**Description of the task:**
Transcribe the records word for word. Leave every picture out.
···
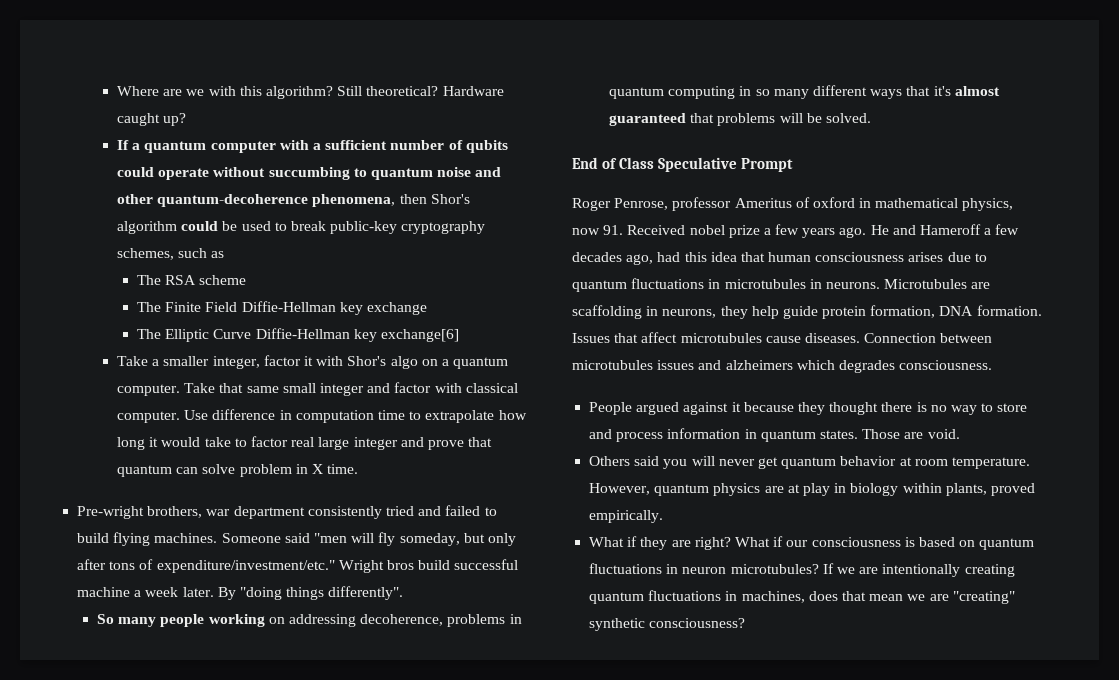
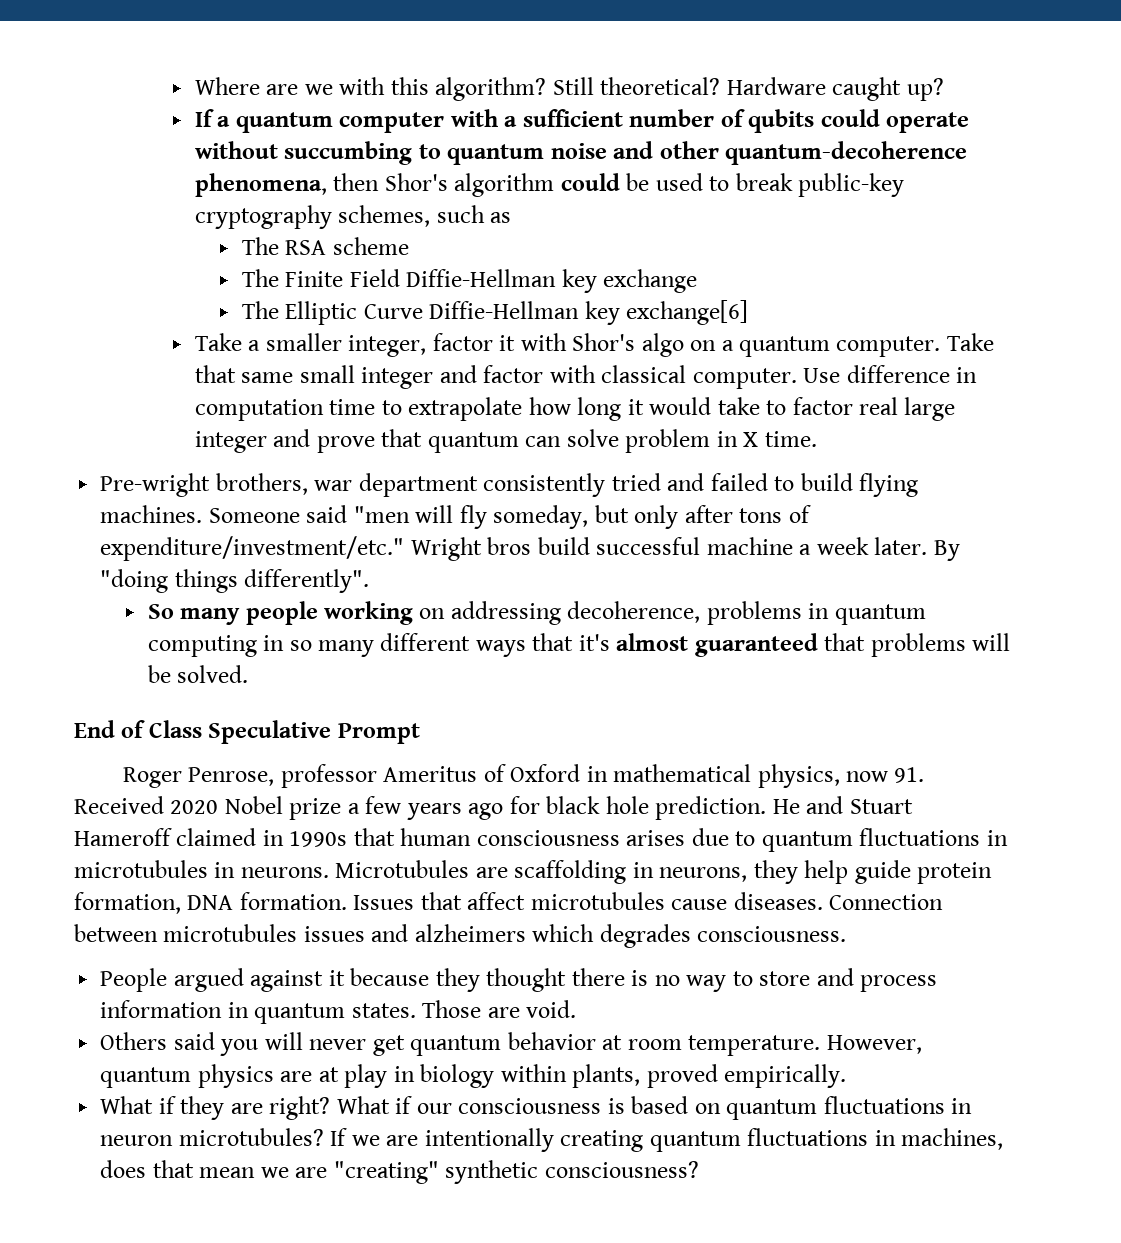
[812,197,855,208] oxford -> [510,764,581,782] Oxford
[689,225,725,235] nobel -> [170,796,283,814] 2020 Nobel
[839,224,1020,238] [572,252,737,265] ago. He and Hameroff a few decades ago, had this idea -> [468,796,913,820] [74,828,348,847] ago for black hole prediction. He and Stuart Hameroff claimed in 1990s

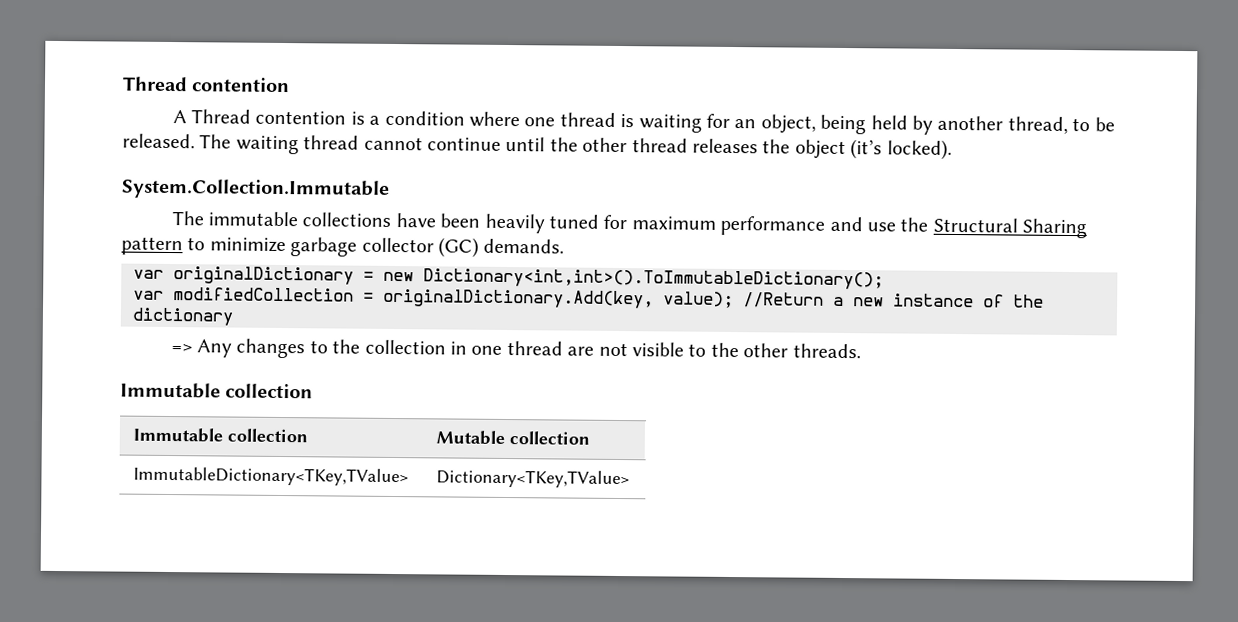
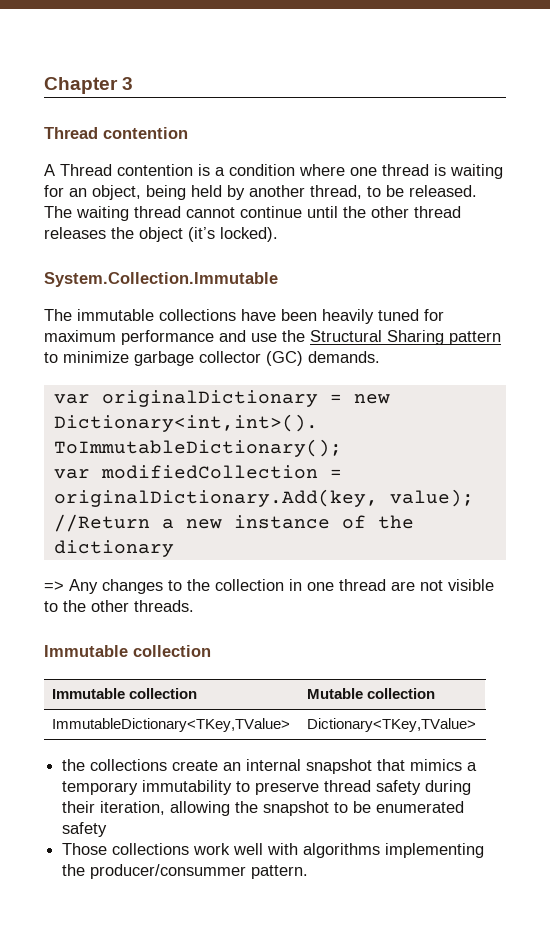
(122, 84) none -> [44,77,134,94] Chapter 3 //
(630, 479) none -> [62,759,478,774] [62,780,472,795] [62,801,465,816] [62,822,108,837] [62,843,485,858] [62,864,309,879] // the collections create an internal snapshot that mimics a temporary immutability to preserve thread safety during their iteration, allowing the snapshot to be enumerated safety // Those collections work well with algorithms implementing the producer/consummer pattern.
···
**Solution:**
[812,197,855,208] oxford -> [510,764,581,782] Oxford
[689,225,725,235] nobel -> [170,796,283,814] 2020 Nobel
[839,224,1020,238] [572,252,737,265] ago. He and Hameroff a few decades ago, had this idea -> [468,796,913,820] [74,828,348,847] ago for black hole prediction. He and Stuart Hameroff claimed in 1990s

(122, 84) none -> [44,77,134,94] Chapter 3 //
(630, 479) none -> [62,759,478,774] [62,780,472,795] [62,801,465,816] [62,822,108,837] [62,843,485,858] [62,864,309,879] // the collections create an internal snapshot that mimics a temporary immutability to preserve thread safety during their iteration, allowing the snapshot to be enumerated safety // Those collections work well with algorithms implementing the producer/consummer pattern.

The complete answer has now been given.